You do not need a platform migration to start. The fastest gains come from instrumentation and configuration on whatever engine you already run. Sequence the work so each phase funds the next: measure first, fix the cheap leaks, then earn the case for a platform decision with data instead of a vendor pitch.
Stand up the scorecard
Instrument the seven KPIs above, with zero-results rate first. Establish your baseline before changing anything. You cannot claim a lift you never measured a starting point for — and the baseline is your negotiating leverage with any vendor.
Configuration wins
Turn on typo tolerance and synonyms (20–30% of queries need them), replace dead-end no-result pages with recovery UX, add autocomplete, and merchandise the results grid for attractiveness, not just relevance. Mostly config, not engineering.
Earn the platform case
Stand up the weekly zero-results-to-buying workflow, and use 60 days of measured data to make the build-vs-buy call on evidence. If semantic search is warranted, you now have a baseline to prove the lift against — pick per-workload, not per-headline.
The reason this sequence works is that it inverts the usual order. Most teams buy a platform and hope for a lift; this playbook measures the leak, fixes what is free, and only then spends — by which point you can quantify exactly what a new engine has to beat. If you want a second set of senior eyes on the audit or the build-vs-buy decision, our AI transformation engagements start with precisely this kind of measured, evidence-first evaluation.
09 — ConclusionThe surface hiding in plain sight.
Search is the highest-intent surface you own — treat it like one.

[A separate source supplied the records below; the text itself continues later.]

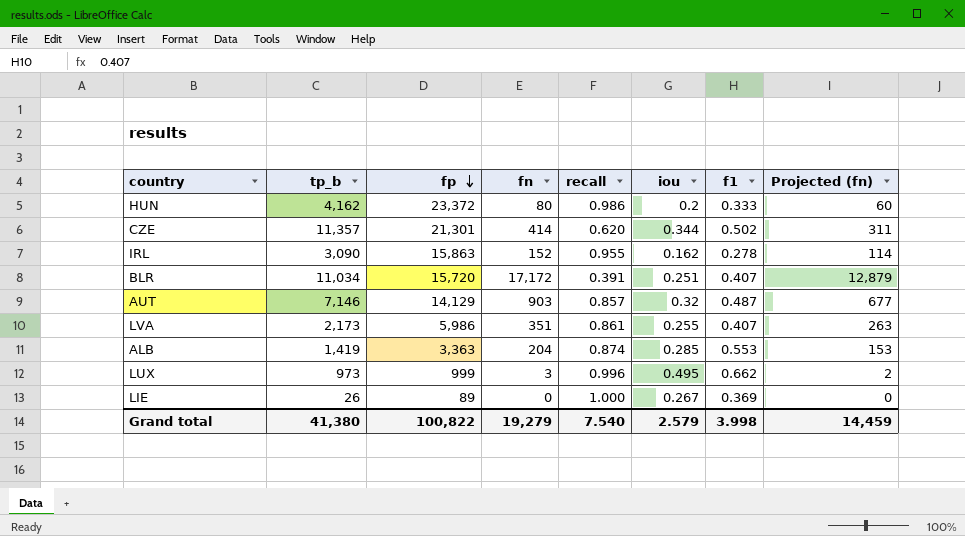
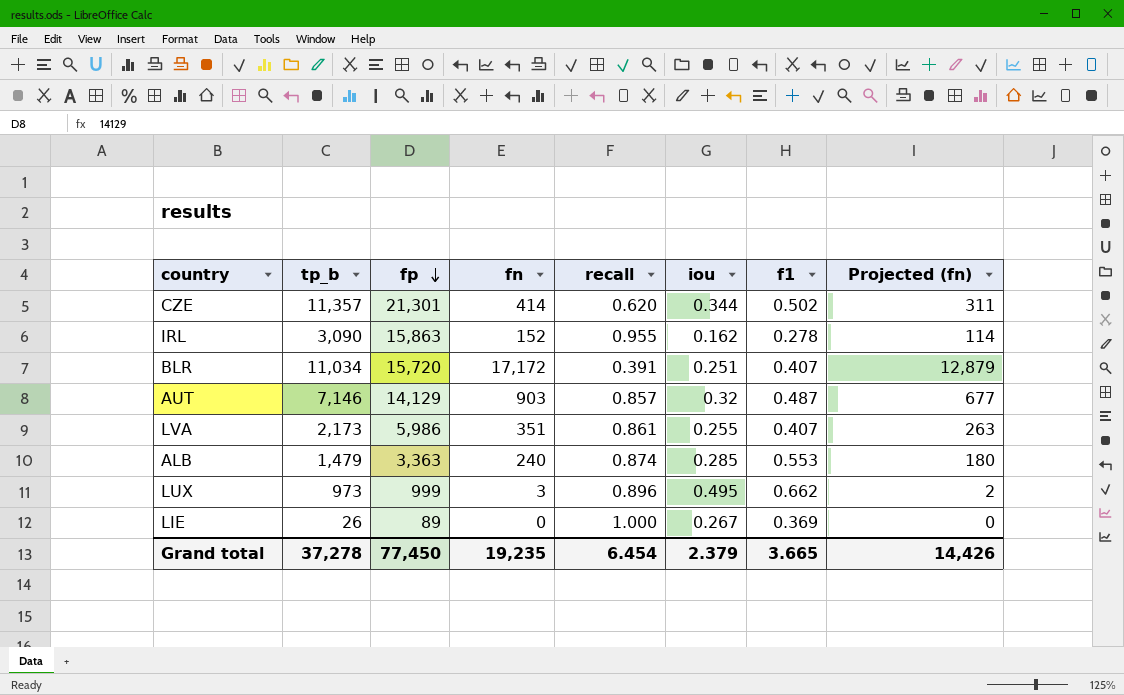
row HUN: 4,162 | 23,372 | 80 | 0.986 | 0.2 | 0.333 | 60 -> none
ALB | tp_b: 1,419 -> 1,479
ALB | fn: 204 -> 240
ALB | Projected (fn): 153 -> 180
LUX | recall: 0.996 -> 0.896
Grand total | tp_b: 41,380 -> 37,278
Grand total | fp: 100,822 -> 77,450
Grand total | fn: 19,279 -> 19,235
Grand total | recall: 7.540 -> 6.454
Grand total | iou: 2.579 -> 2.379
Grand total | f1: 3.998 -> 3.665
Grand total | Projected (fn): 14,459 -> 14,426

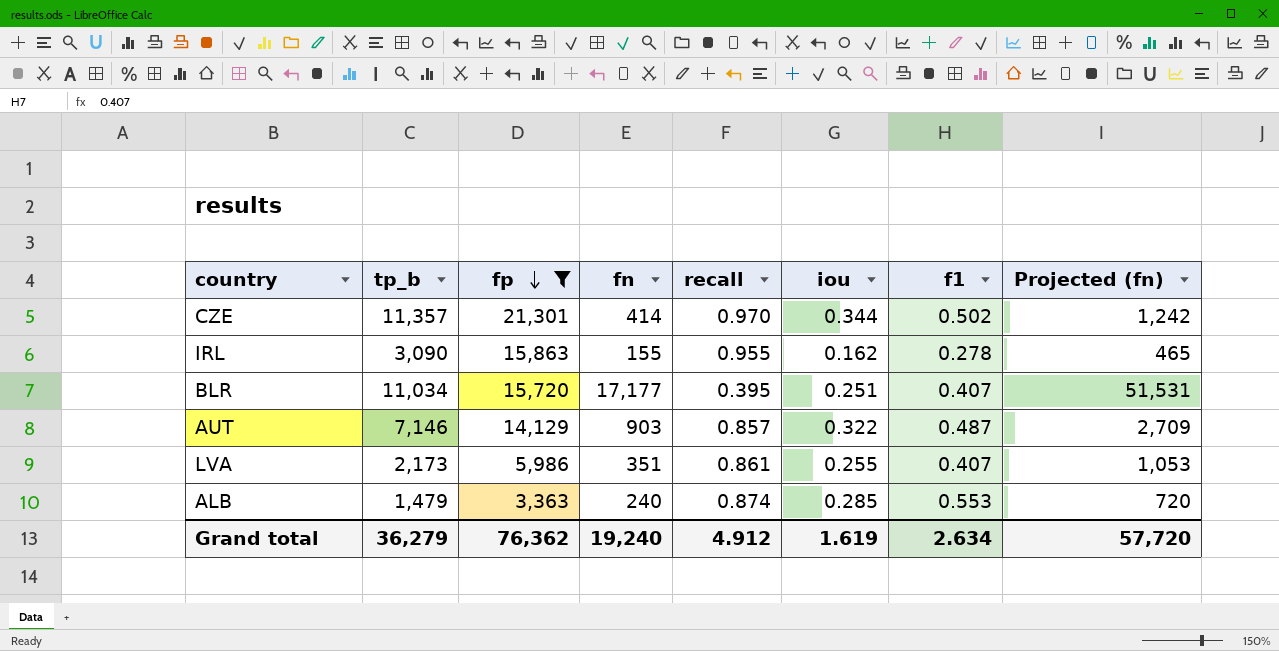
filter: none -> fp >= 3,363
column Projected (fn) | formula: [fn] * 0.75 -> [fn] * 3
CZE | recall: 0.620 -> 0.970
IRL | fn: 152 -> 155
BLR | fn: 17,172 -> 17,177
BLR | recall: 0.391 -> 0.395
AUT | iou: 0.32 -> 0.322
Grand total | tp_b: 37,278 -> 36,279
Grand total | fp: 77,450 -> 76,362
Grand total | fn: 19,235 -> 19,240
Grand total | recall: 6.454 -> 4.912
Grand total | iou: 2.379 -> 1.619
Grand total | f1: 3.665 -> 2.634
Grand total | Projected (fn): 14,426 -> 57,720

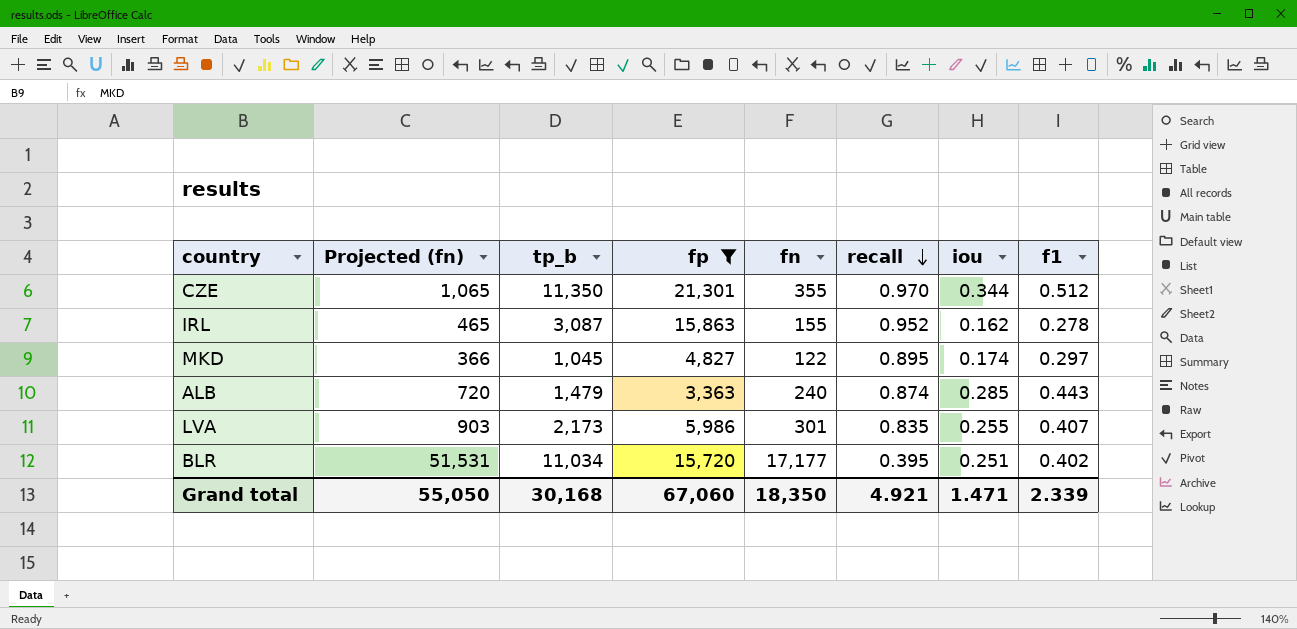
row order: fp descending -> recall descending
column Projected (fn) | position: 8 -> 2
row AUT: 7,146 | 14,129 | 903 | 0.857 | 0.322 | 0.487 | 2,709 -> none
CZE | Projected (fn): 1,242 -> 1,065
CZE | tp_b: 11,357 -> 11,350
CZE | fn: 414 -> 355
CZE | f1: 0.502 -> 0.512
IRL | tp_b: 3,090 -> 3,087
IRL | recall: 0.955 -> 0.952
row MKD: none -> 366 | 1,045 | 4,827 | 122 | 0.895 | 0.174 | 0.297
ALB | f1: 0.553 -> 0.443
LVA | Projected (fn): 1,053 -> 903
LVA | fn: 351 -> 301
LVA | recall: 0.861 -> 0.835
BLR | f1: 0.407 -> 0.402
Grand total | Projected (fn): 57,720 -> 55,050
Grand total | tp_b: 36,279 -> 30,168
Grand total | fp: 76,362 -> 67,060
Grand total | fn: 19,240 -> 18,350
Grand total | recall: 4.912 -> 4.921
Grand total | iou: 1.619 -> 1.471
Grand total | f1: 2.634 -> 2.339

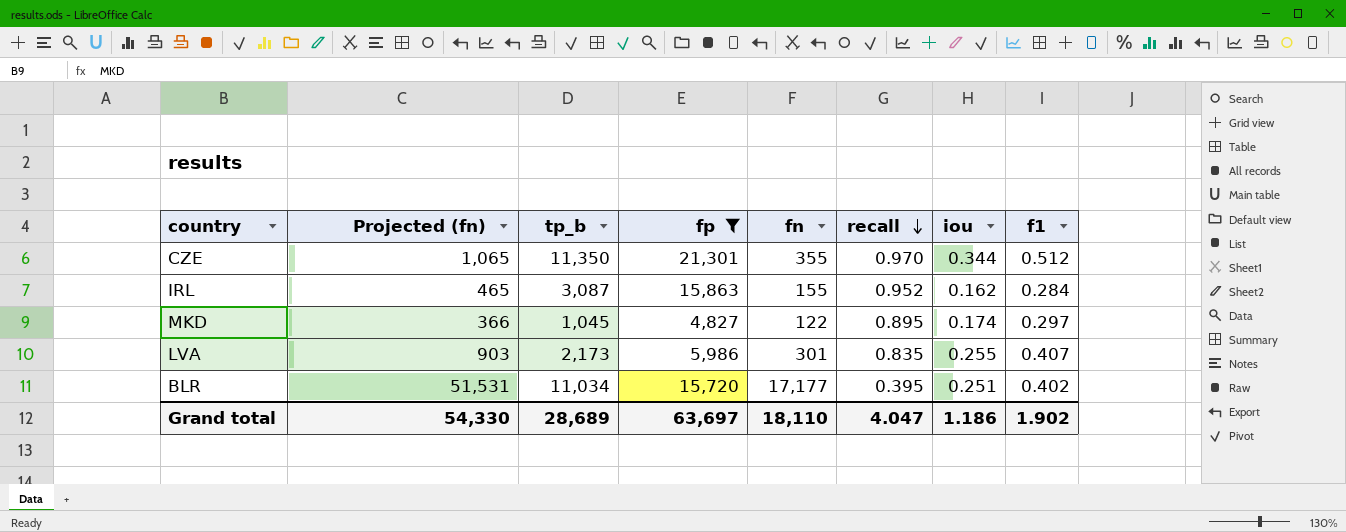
row ALB: 720 | 1,479 | 3,363 | 240 | 0.874 | 0.285 | 0.443 -> none
IRL | f1: 0.278 -> 0.284
Grand total | Projected (fn): 55,050 -> 54,330
Grand total | tp_b: 30,168 -> 28,689
Grand total | fp: 67,060 -> 63,697
Grand total | fn: 18,350 -> 18,110
Grand total | recall: 4.921 -> 4.047
Grand total | iou: 1.471 -> 1.186
Grand total | f1: 2.339 -> 1.902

On-site search concentrates buying intent like nothing else on your site: a minority of visitors, close to half your revenue. That asymmetry is stable across studies and sectors, and it is precisely why the surface gets underinvested — it works well enough that nobody escalates it. The revenue, though, lives in the delta between mediocre and excellent, not in the floor.
The 2026 work is unglamorous and high-leverage. Instrument the scorecard and put zero-results rate first. Fix the cheap linguistic leaks before touching architecture. Merchandise the results page for attractiveness, not just relevance. Route your zero-results logs to buying as the free demand research they are. And make the build-vs-buy call — now a three-way fork after the Athos Commerce consolidation — on your own measured baseline rather than a vendor's case study.
The vendor numbers in this playbook are directional, and we have flagged them as such throughout. The discipline that matters is not believing any specific multiple but building the measurement that lets you find your number. AI and vector search will keep raising the ceiling, and agentic discovery is already reshaping what a results page is. The teams that win are the ones treating search as a CRO surface they tune continuously — not a feature they shipped once and walked away from.